(Data begins)

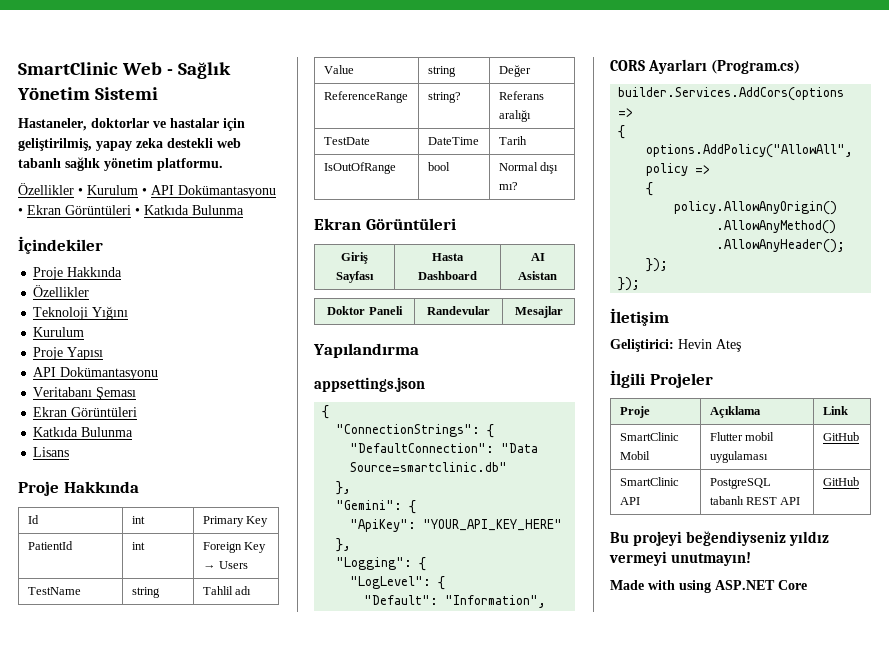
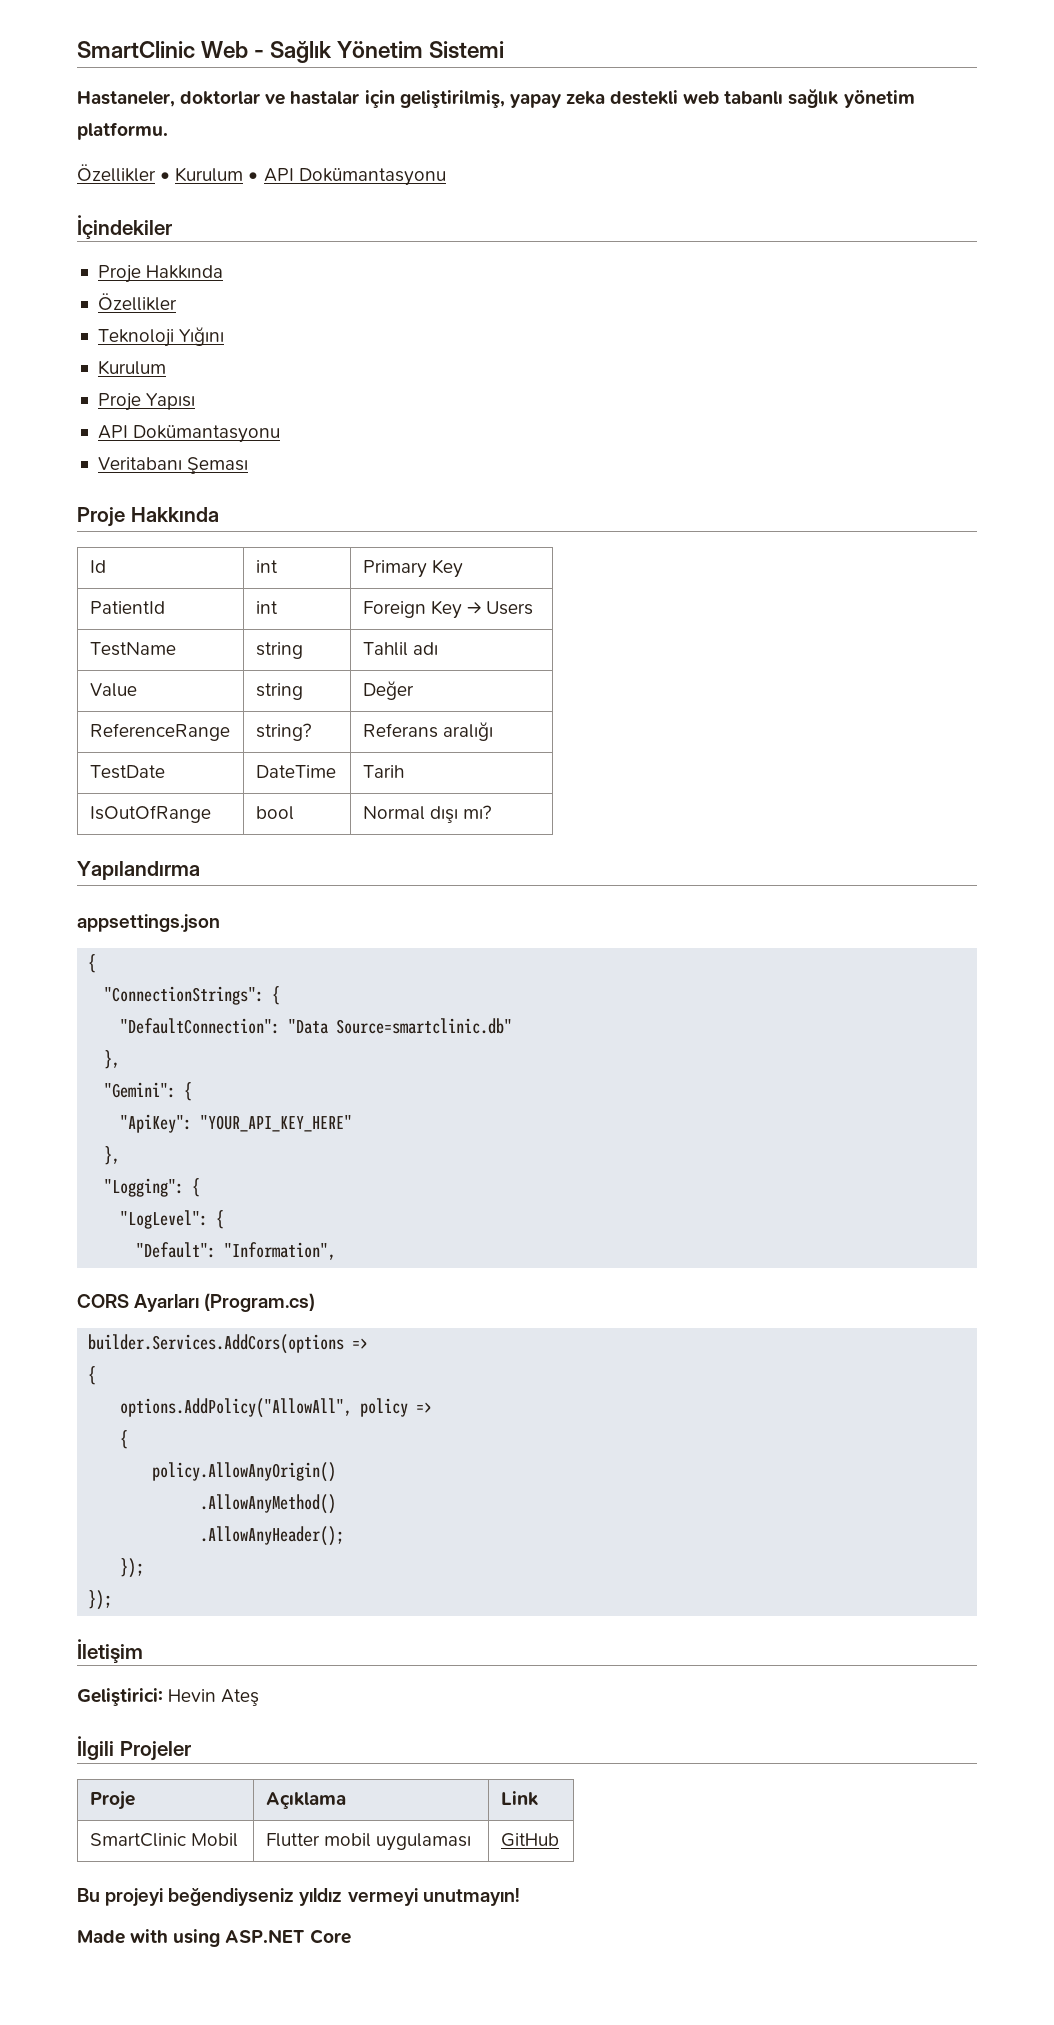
- Özellikler • Kurulum • API Dokümantasyonu • Ekran Görüntüleri • Katkıda Bulunma
+ Özellikler • Kurulum • API Dokümantasyonu
  Veritabanı Şeması
- Ekran Görüntüleri
- Katkıda Bulunma
- Lisans
  IsOutOfRange | bool | Normal dışı mı?
- Ekran Görüntüleri
- Giriş Sayfası | Hasta Dashboard | AI Asistan
- Doktor Paneli | Randevular | Mesajlar
- SmartClinic API | PostgreSQL tabanlı REST API | GitHub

(Data ends)

Task details =
The answer should consist only of the lines from the one with "- Katkıda Bulunma" to the final line of the records above, retyped word for word.

The answer =
- Katkıda Bulunma
- Lisans
  IsOutOfRange | bool | Normal dışı mı?
- Ekran Görüntüleri
- Giriş Sayfası | Hasta Dashboard | AI Asistan
- Doktor Paneli | Randevular | Mesajlar
- SmartClinic API | PostgreSQL tabanlı REST API | GitHub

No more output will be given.